An obvious problem with this argument is that it would mean anyone who runs afoul of a web site’s fine print is a criminal – and many of us intentionally or unintentionally violate those agreements every day. Prosecutors wouldn’t bother filing criminal charges against most of us, of course. But if they wanted to, they would have the leeway to do it under the government’s theory.
The judge ultimately reached the right result, finding that Drew didn’t violate the CFAA just because she breached MySpace’s terms of use.
But other criminal defendants haven’t been so lucky.
In November, a jury convicted Andrew Auernheimer after someone else wrote a script to collect thousands of iPad owners’ email addresses – which AT&T had failed to secure. Auernheimer’s involvement in the “hack” appears to have been primarily telling journalists about then vulnerability after the fact. He plans to appeal the conviction.

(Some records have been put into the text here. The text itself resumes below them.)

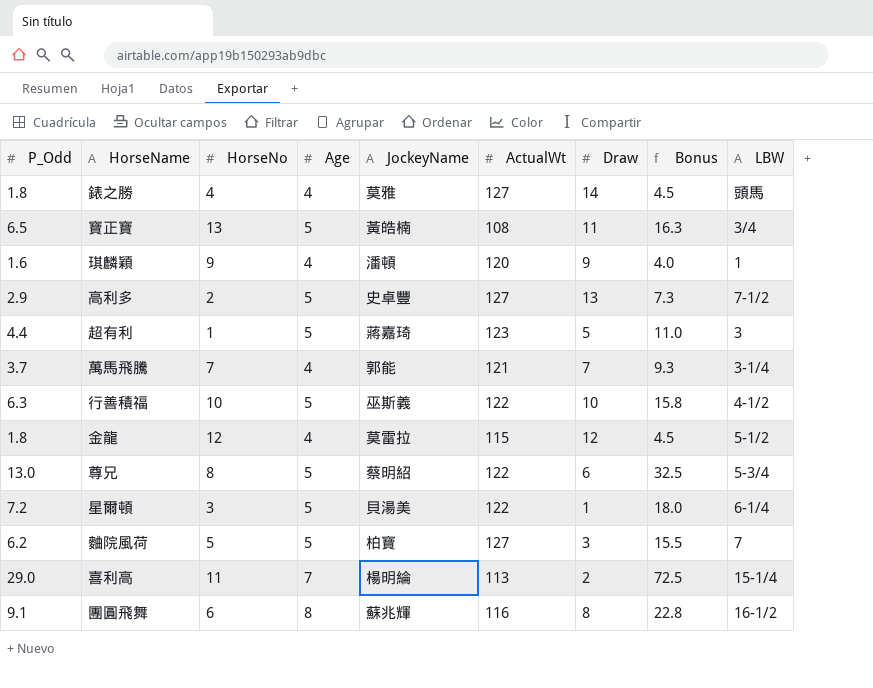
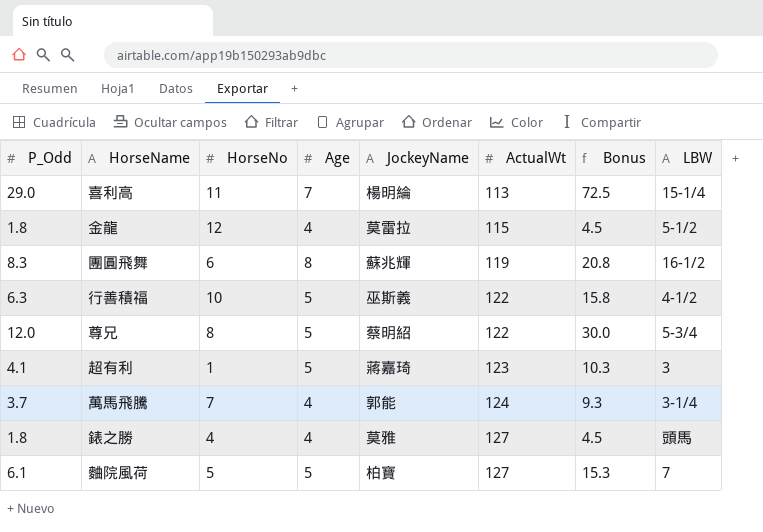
row order: none -> ActualWt ascending
column Draw | position: 7 -> none
row 寶正寶: 6.5 | 13 | 5 | 黃皓楠 | 108 | 11 | 16.3 | 3/4 -> none
row 琪麟穎: 1.6 | 9 | 4 | 潘頓 | 120 | 9 | 4.0 | 1 -> none
row 高利多: 2.9 | 2 | 5 | 史卓豐 | 127 | 13 | 7.3 | 7-1/2 -> none
row 星爾頓: 7.2 | 3 | 5 | 貝湯美 | 122 | 1 | 18.0 | 6-1/4 -> none
團圓飛舞 | P_Odd: 9.1 -> 8.3
團圓飛舞 | ActualWt: 116 -> 119
團圓飛舞 | Bonus: 22.8 -> 20.8
尊兄 | P_Odd: 13.0 -> 12.0
尊兄 | Bonus: 32.5 -> 30.0
超有利 | P_Odd: 4.4 -> 4.1
超有利 | Bonus: 11.0 -> 10.3
萬馬飛騰 | ActualWt: 121 -> 124
麯院風荷 | P_Odd: 6.2 -> 6.1
麯院風荷 | Bonus: 15.5 -> 15.3

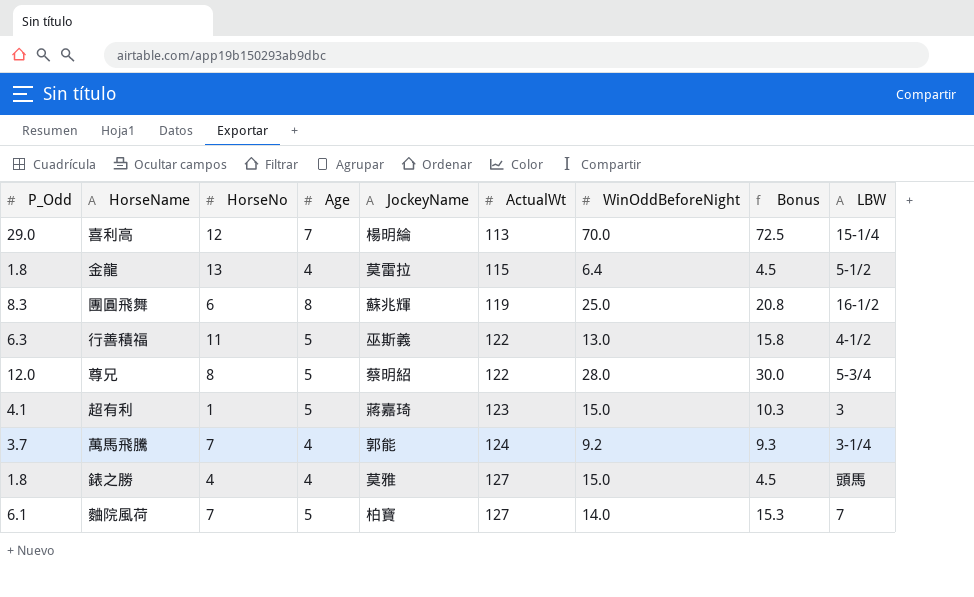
column WinOddBeforeNight | position: none -> 7
喜利高 | HorseNo: 11 -> 12
金龍 | HorseNo: 12 -> 13
行善積福 | HorseNo: 10 -> 11
麯院風荷 | HorseNo: 5 -> 7

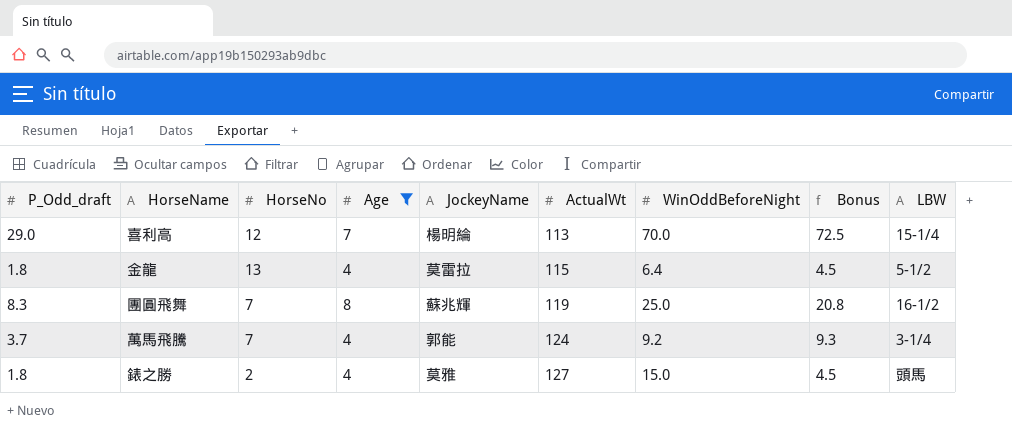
filter: none -> Age != 5
column name: P_Odd -> P_Odd_draft
團圓飛舞 | HorseNo: 6 -> 7
錶之勝 | HorseNo: 4 -> 2

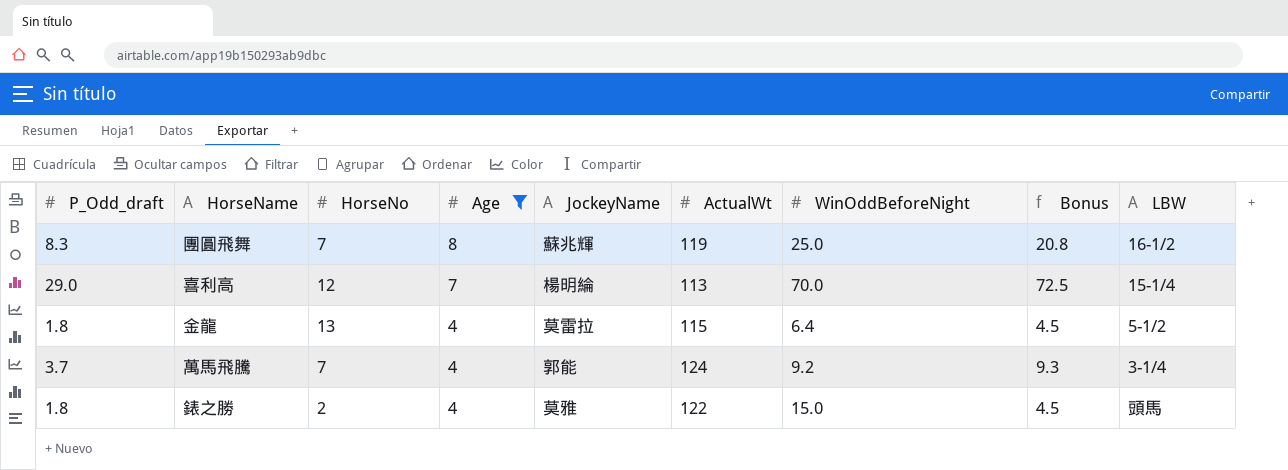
row order: ActualWt ascending -> Age descending
錶之勝 | ActualWt: 127 -> 122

It’s possible that Auernheimer’s unsympathetic reputation as an Internet troll played a role in the government’s decision to indict him. And the CFAA’s vague and overbroad language gave the jury an excuse to punish someone who didn’t carry out anything remotely resembling a serious computer intrusion, even though that’s the concern that caused Congress to criminalize “unauthorized” access in the first place.
Let’s be clear: being an unsympathetic person is not a computer crime.
Most of the government’s charges against Aaron alleged “unauthorized” access. We’ll never know exactly how prosecutors planned to argue at trial that Aaron’s access to JSTOR and the MIT network was “unauthorized.” However, the allegations in the indictment suggest the case was based at least in part on the idea that Aaron violated JSTOR and MIT’s network rules and user agreements. Under Drew and a more recent precedent, that theory of criminal liability is dubious at best.
The prosecutors also made more technical claims that Aaron registered as a guest on the MIT network under a pseudonym, bypassed IP blocks, and spoofed his laptop’s MAC address to avoid detection on the MIT network. Respected information security expert Alex Stamos, who would have testified at trial, has debunked the idea that these practices amounted to the grim hacking scheme suggested by the government, especially because MIT purposely maintains an open network. Stamos concluded:
Aaron Swartz was not the super hacker breathlessly described in the Government’s indictment and forensic reports, and his actions did not pose a real danger to JSTOR, MIT or the public. He was an intelligent young man who found a loophole that would allow him to download a lot of documents quickly. This loophole was created intentionally by MIT and JSTOR, and was codified contractually in the piles of paperwork turned over during discovery.
The Justice Department’s press release announcing Aaron’s indictment suggests the true motivation for pursuing the case was that Aaron downloaded academic literature from JSTOR and planned to make it available to the public for free as a political statement about access to knowledge. According to United States Attorney Carmen M. Ortiz, “Stealing is stealing whether you use a computer command or a crowbar, and whether you take documents, data or dollars. It is equally harmful to the victim whether you sell what you have stolen or give it away.” And the CFAA’s vague language and broad reach helped to give the government the means to bring a criminal prosecution, even though the situation would have been better resolved privately among Aaron, JSTOR, and MIT.
It’s time for Congress to amend the CFAA to clarify what counts as access “without authorization” and what doesn’t. This will help ensure prosecutors can’t use the law to bring arbitrary cases against people they simply don’t like.